If you are looking for ways to expand the ‘now,’ learning a bit about our history can help. The Dictionary of Canadian Biography is a good resource. Be careful not to get too lost in it… each of the people mentioned in one short biography is linked to others. For example, if your great-grand-uncle is written up, you will likely find his worst rival in the same story, and you can go read that person’s story too. Since it is hard to have no slant in writing about history, you will find that one contributor’s hero can be another contributor’s antagonist.
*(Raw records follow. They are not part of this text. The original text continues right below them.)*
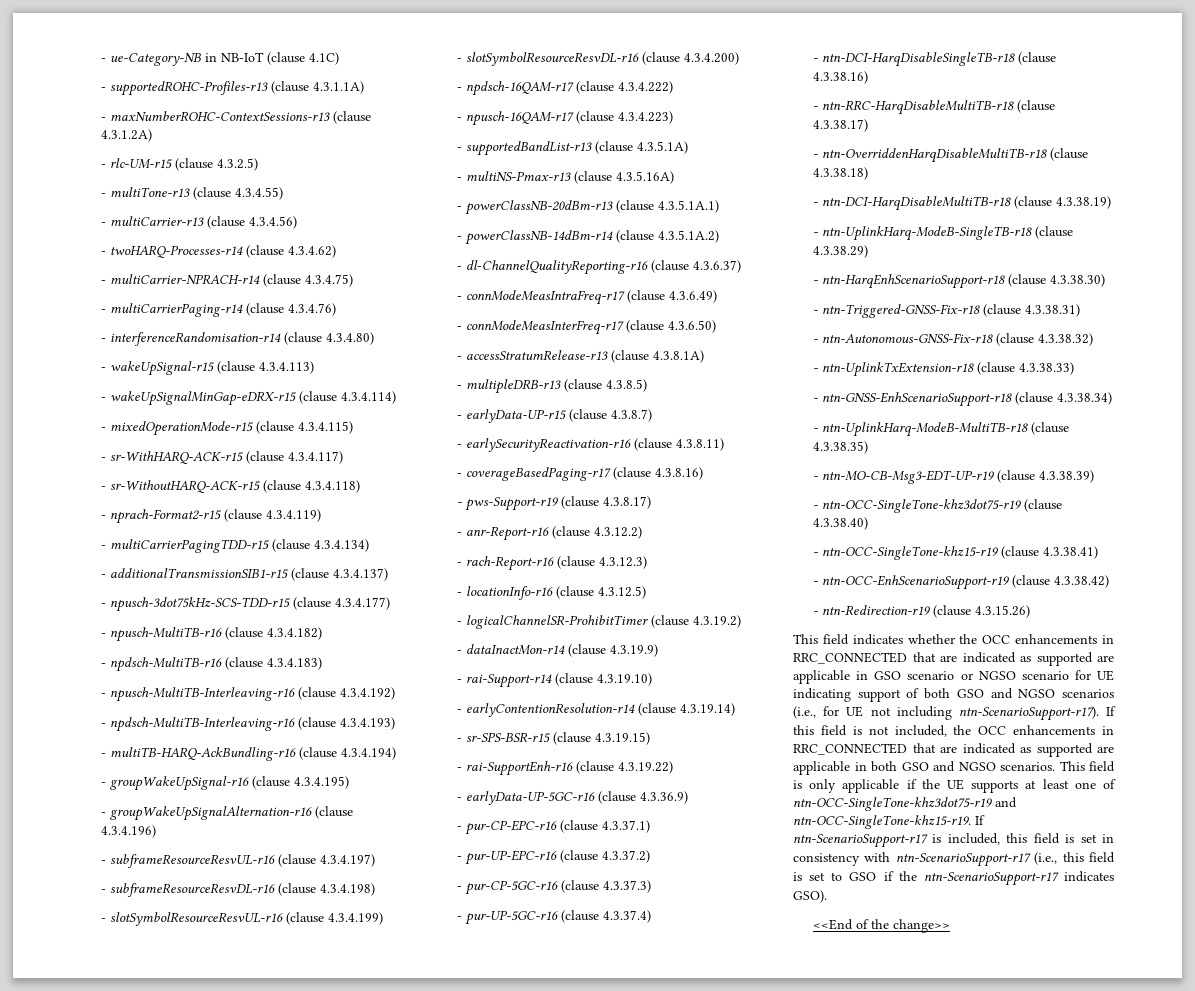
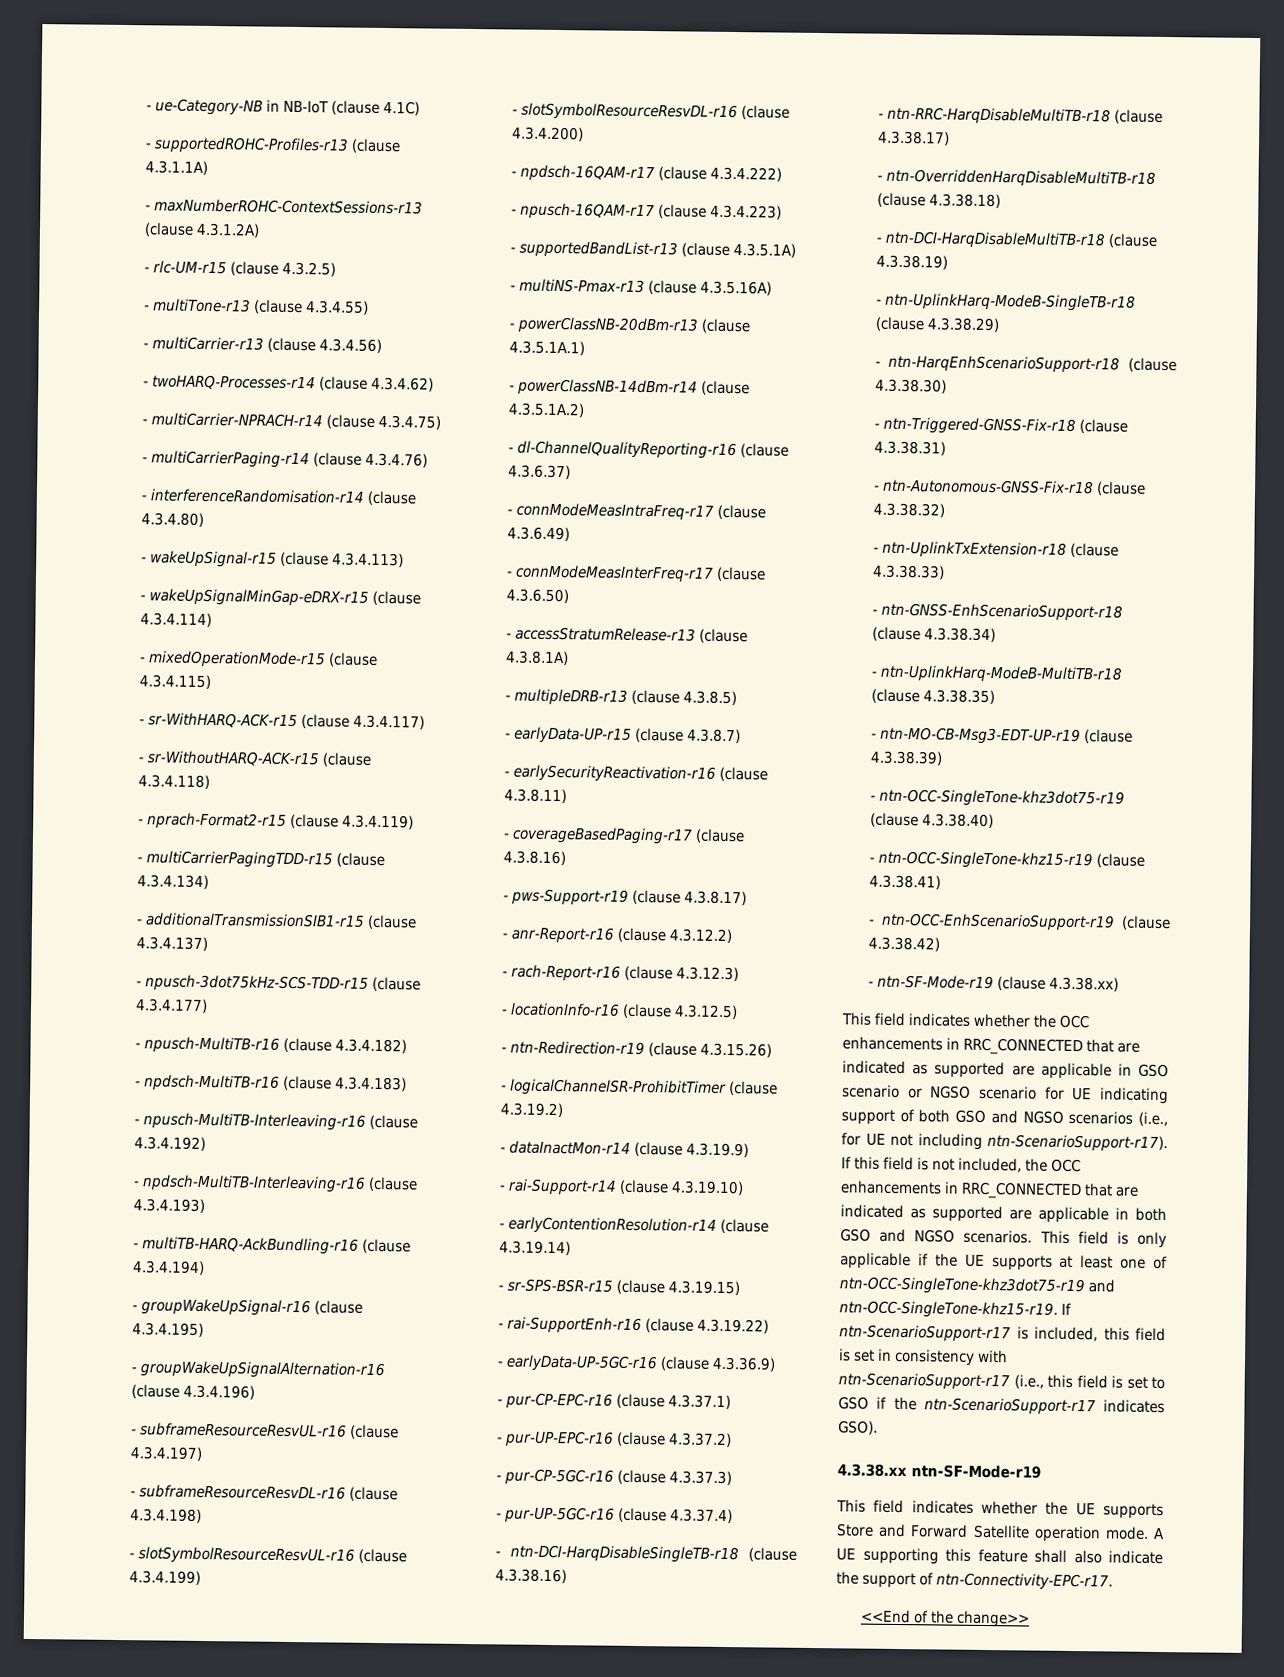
+ - ntn-Redirection-r19 (clause 4.3.15.26)
- - ntn-Redirection-r19 (clause 4.3.15.26)
+ - ntn-SF-Mode-r19 (clause 4.3.38.xx)
+ 4.3.38.xx ntn-SF-Mode-r19
+ This field indicates whether the UE supports Store and Forward Satellite operation mode. A UE supporting this feature shall also indicate the support of ntn-Connectivity-EPC-r17.

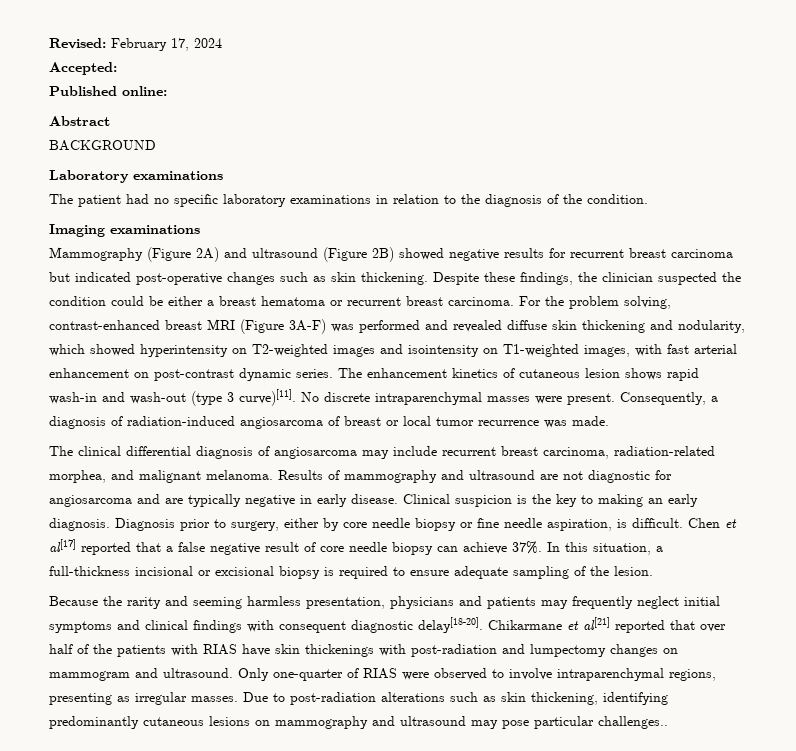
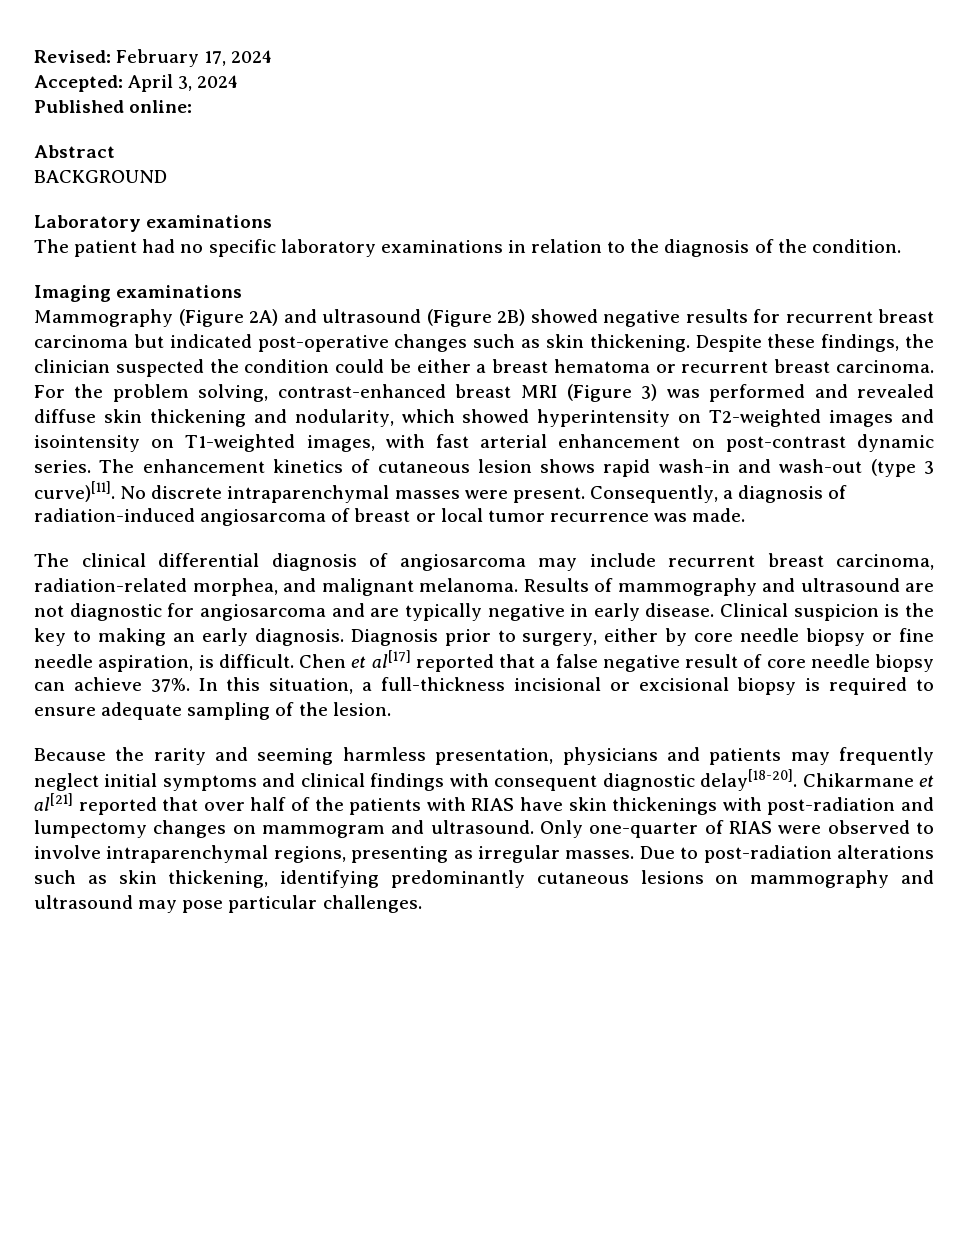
- Accepted:
+ Accepted: April 3, 2024
- For the problem solving, contrast-enhanced breast MRI (Figure 3A-F) was performed and revealed diffuse skin thickening and nodularity, which showed hyperintensity on T2-weighted images and isointensity on T1-weighted images, with fast arterial enhancement on post-contrast dynamic series.
+ For the problem solving, contrast-enhanced breast MRI (Figure 3) was performed and revealed diffuse skin thickening and nodularity, which showed hyperintensity on T2-weighted images and isointensity on T1-weighted images, with fast arterial enhancement on post-contrast dynamic series.
- Due to post-radiation alterations such as skin thickening, identifying predominantly cutaneous lesions on mammography and ultrasound may pose particular challenges..
+ Due to post-radiation alterations such as skin thickening, identifying predominantly cutaneous lesions on mammography and ultrasound may pose particular challenges.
CBC’s Massey Lectures is another. I recently listened to Ursula Franklin talking about technology and was so fascinated by her insights that I read a reprint of her 1989 lectures, with four chapters added ten years later. In it, she described the internet, not as the wonderful Information Highway people thought it would be in 1999, but as the Information Junkyard it has become some 20 years after she foresaw it. She was 79 years old and, as a respected elder, she could even explain why that would happen: She said it creates asynchronicity, no sense of order in time, and no proper references. She did not discuss the Long Now, which had been created during that same half-decade, but she was clearly concerned about the damage that the internet could cause to our understanding of time and of the proper order of the world.
The Massey Lectures are an annual event. They began in 1961 and have included John Kenneth Galbraith, Noam Chomsky, Stephen Lewis and Tanya Talaga. Each speaker addresses their subject in their ‘now,’ and listening to any one of these talks helps us understand how long our ‘now’ can be, how we can live in a larger present moment and gain insight and the stability to help us navigate through the next 7979 years.